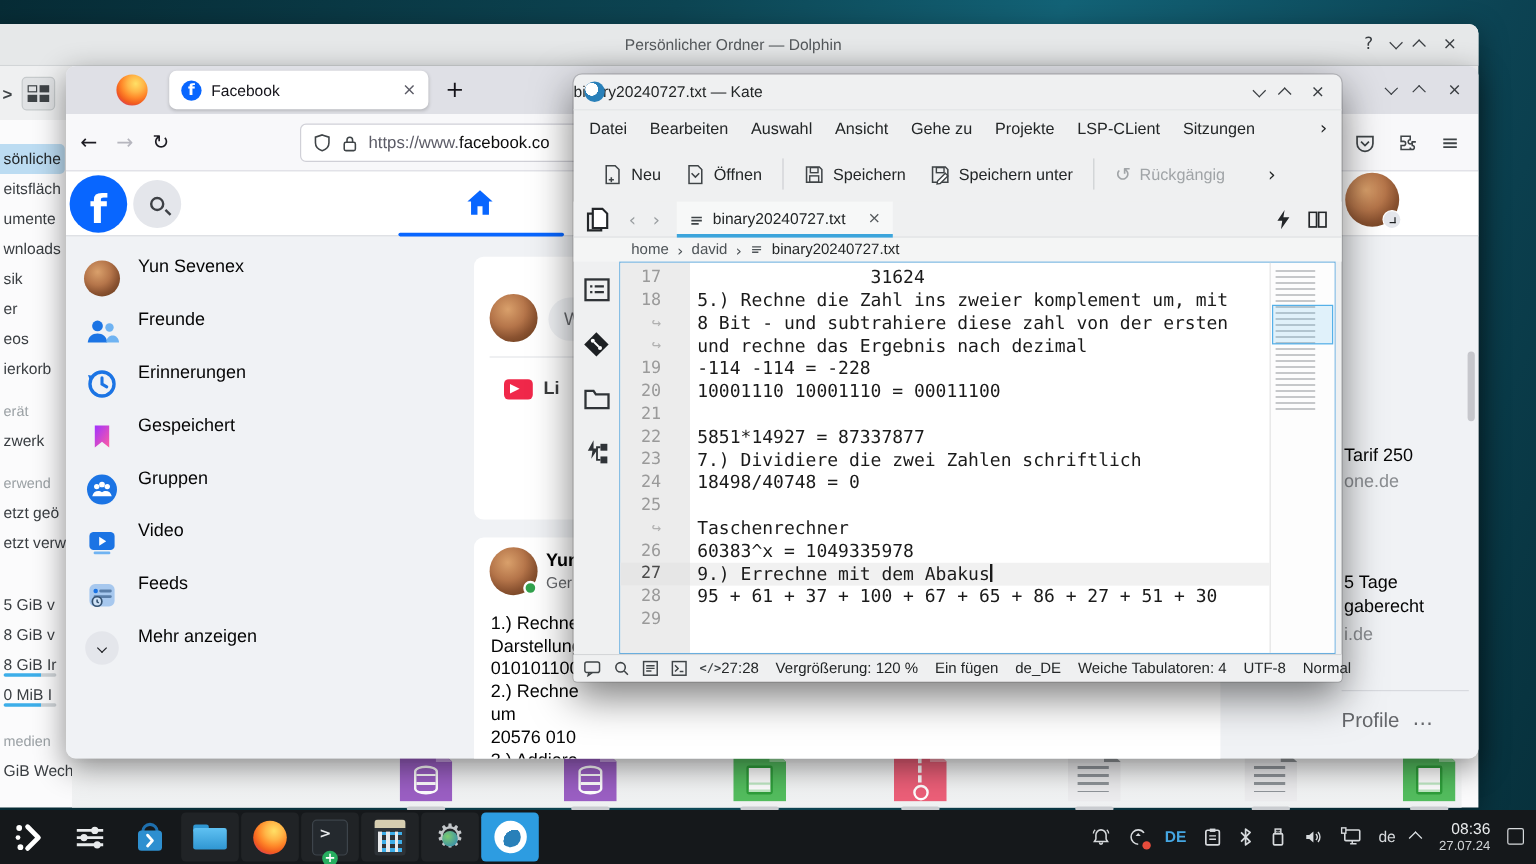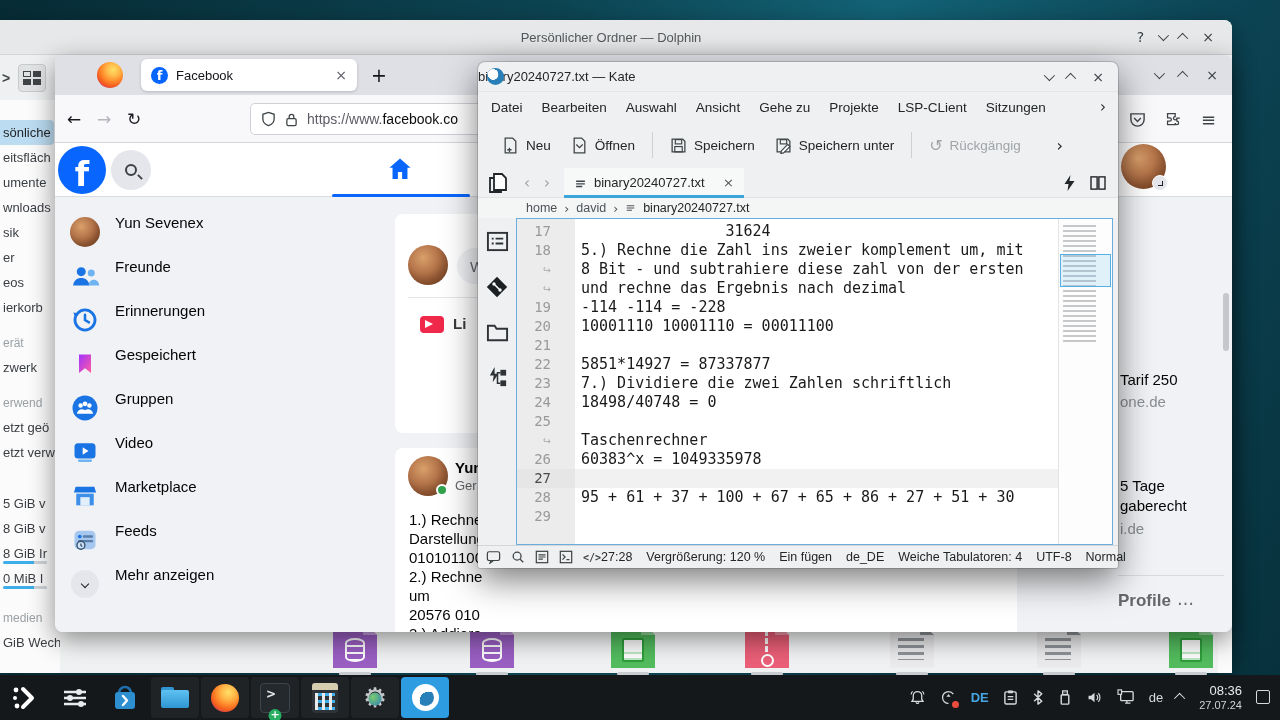"Marketplace" div.fbitem { html: <div> <span> <svg> <path></path> <path></path> <rect></rect> </svg> </span> <span>Marketplace</span> </div> -> none }
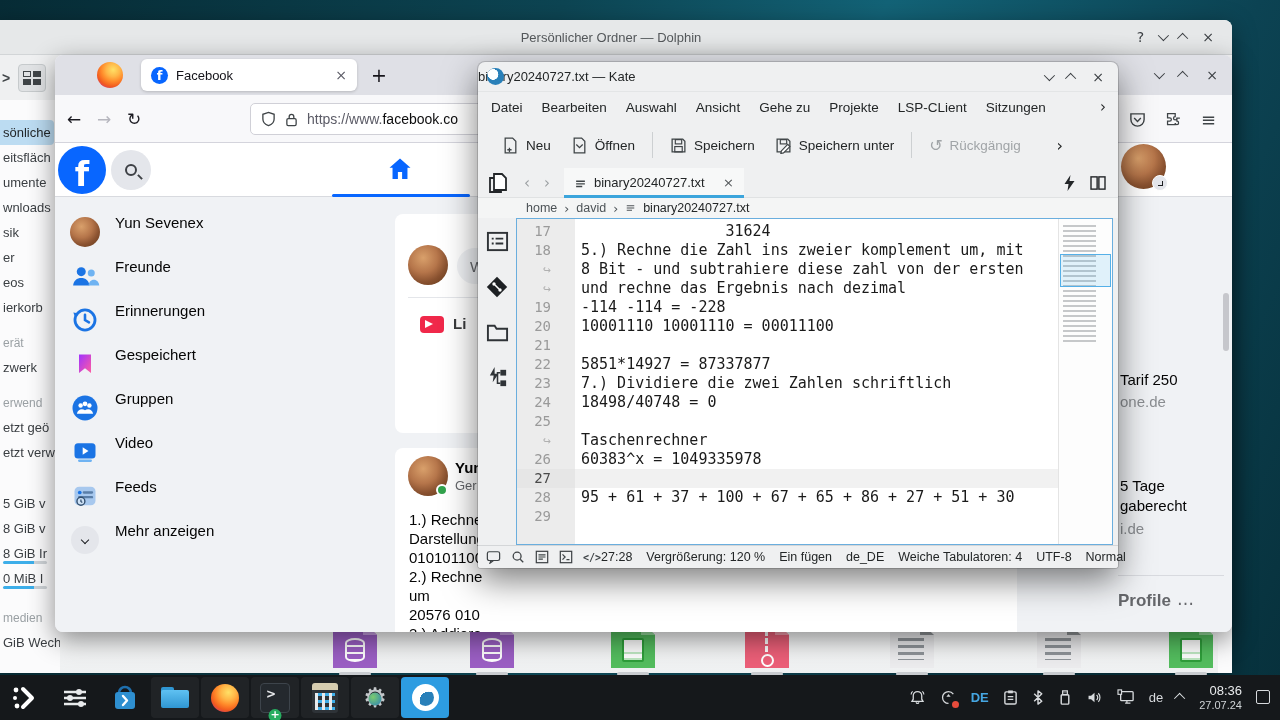"9.) Errechne mit dem Abakus" span.ltxt { html: none -> <span>9.) Errechne mit dem Abakus</span> }
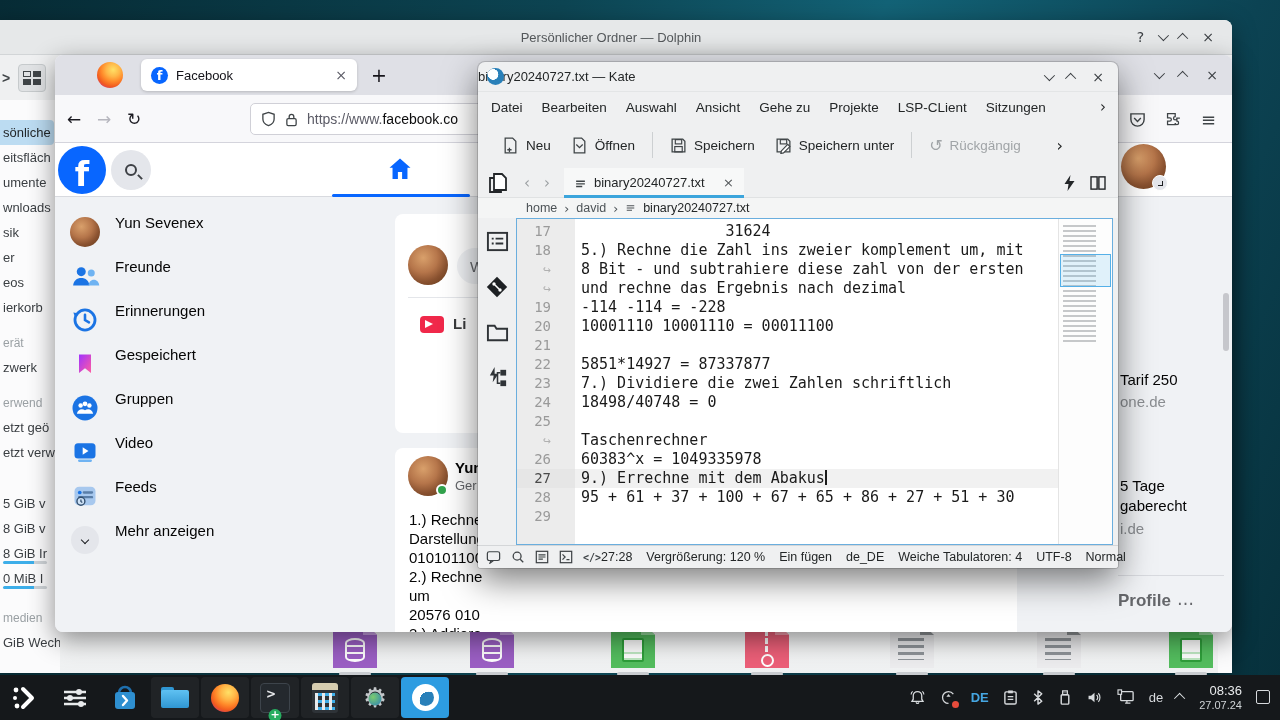"Profile" .fb-profile { font-weight: 700 -> 400 }
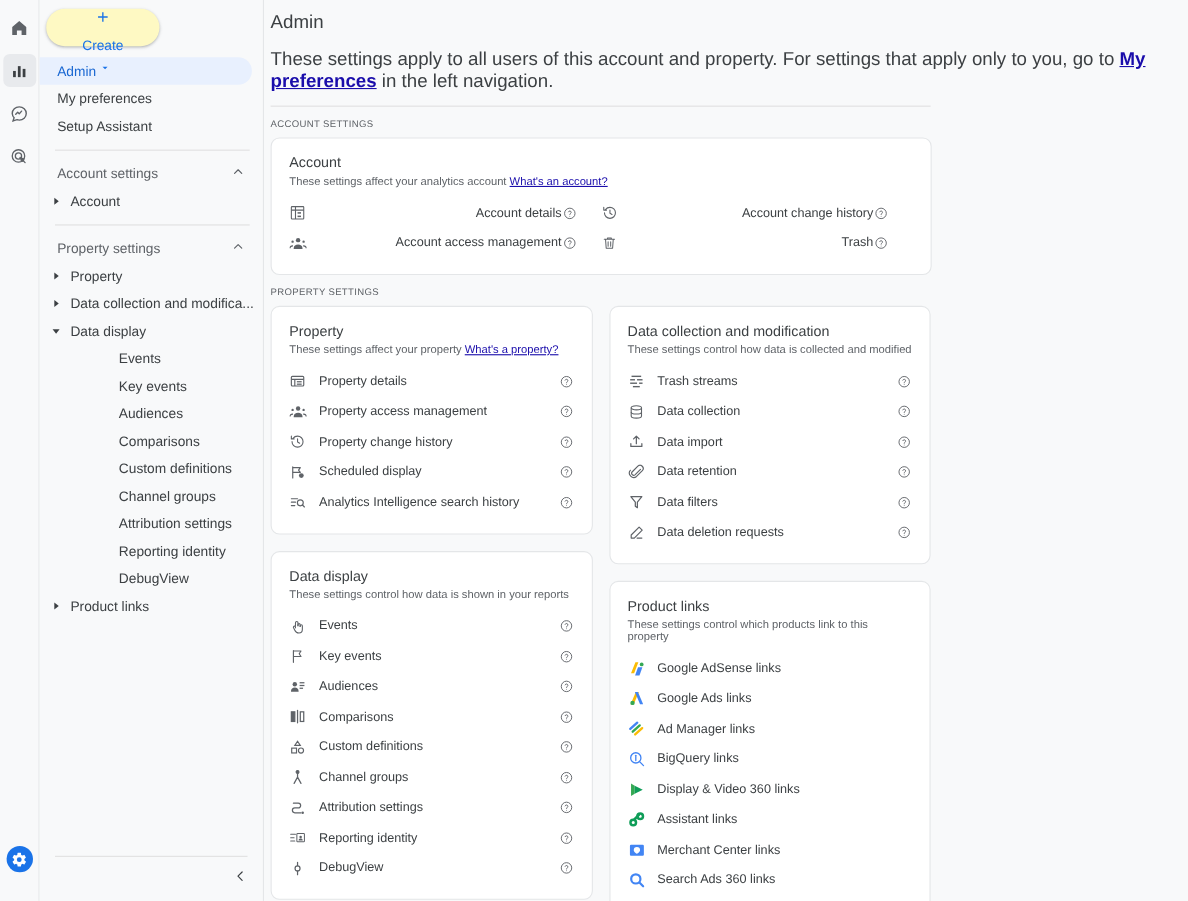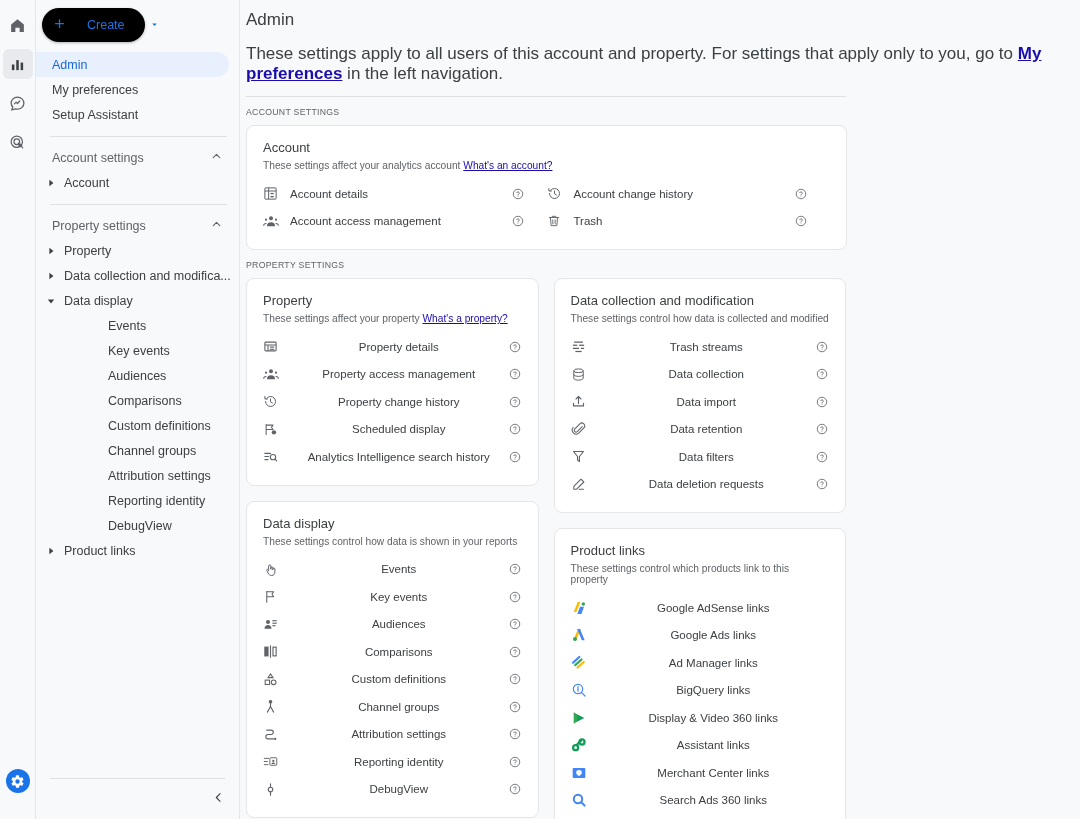"Create" .create-btn { background: #000000 -> #fef9c3; flex-direction: none -> column; gap: 20px -> 6px }
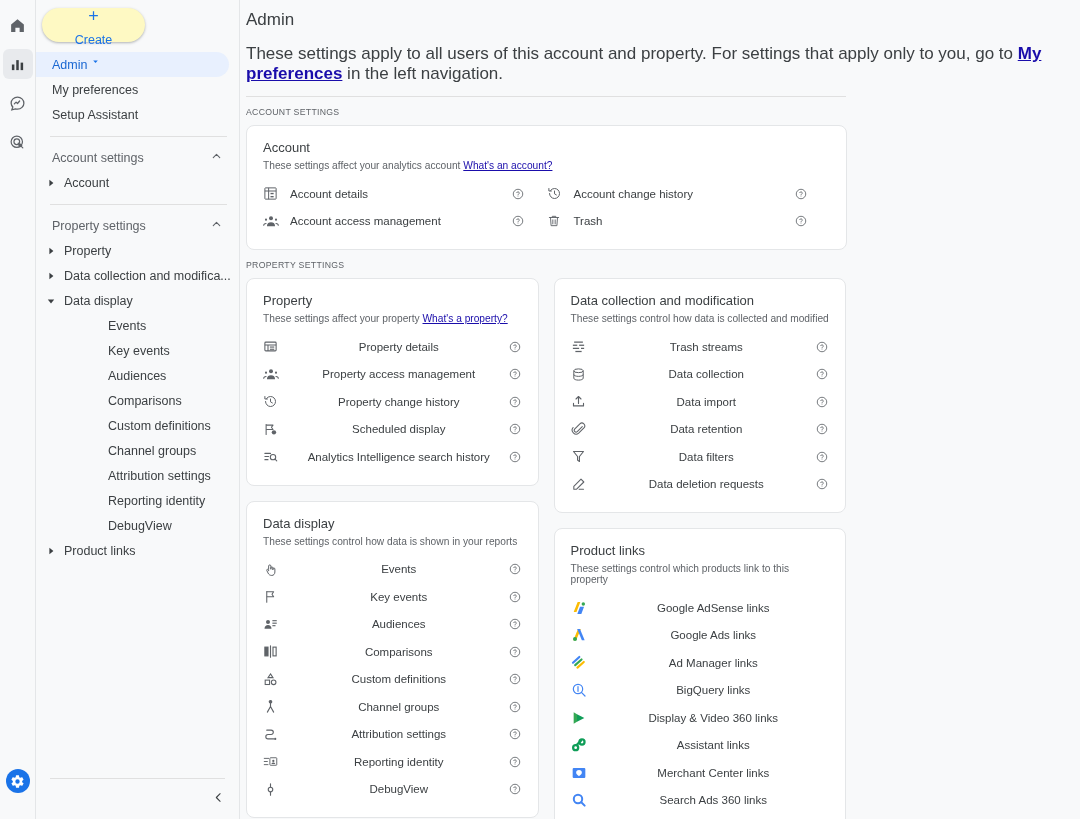"Account details" .acct-grid > div { text-align: none -> right }
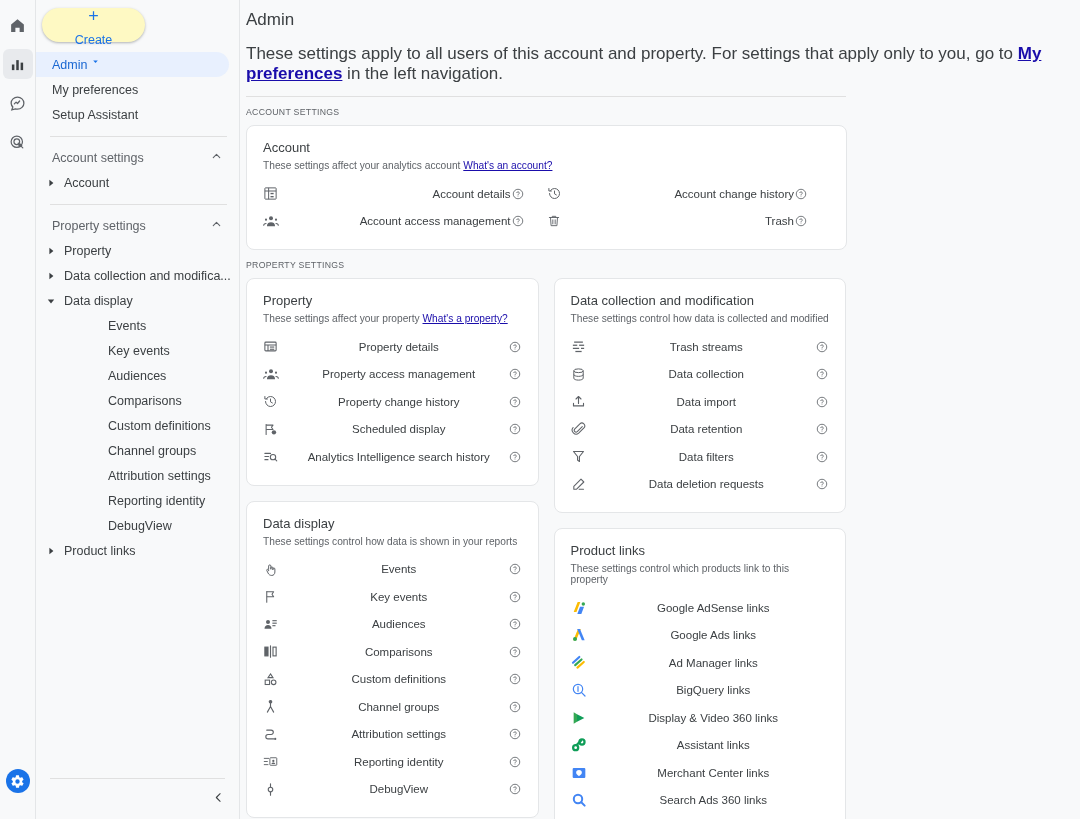"Property details" .rows { text-align: center -> none }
**********
== WORK TO COMPLETE ==
Output the listing word for word. Drop the pictures.

== TASK ANSWER ==
"Marketplace" div.fbitem { html: <div> <span> <svg> <path></path> <path></path> <rect></rect> </svg> </span> <span>Marketplace</span> </div> -> none }
"9.) Errechne mit dem Abakus" span.ltxt { html: none -> <span>9.) Errechne mit dem Abakus</span> }
"Profile" .fb-profile { font-weight: 700 -> 400 }
"Create" .create-btn { background: #000000 -> #fef9c3; flex-direction: none -> column; gap: 20px -> 6px }
"Account details" .acct-grid > div { text-align: none -> right }
"Property details" .rows { text-align: center -> none }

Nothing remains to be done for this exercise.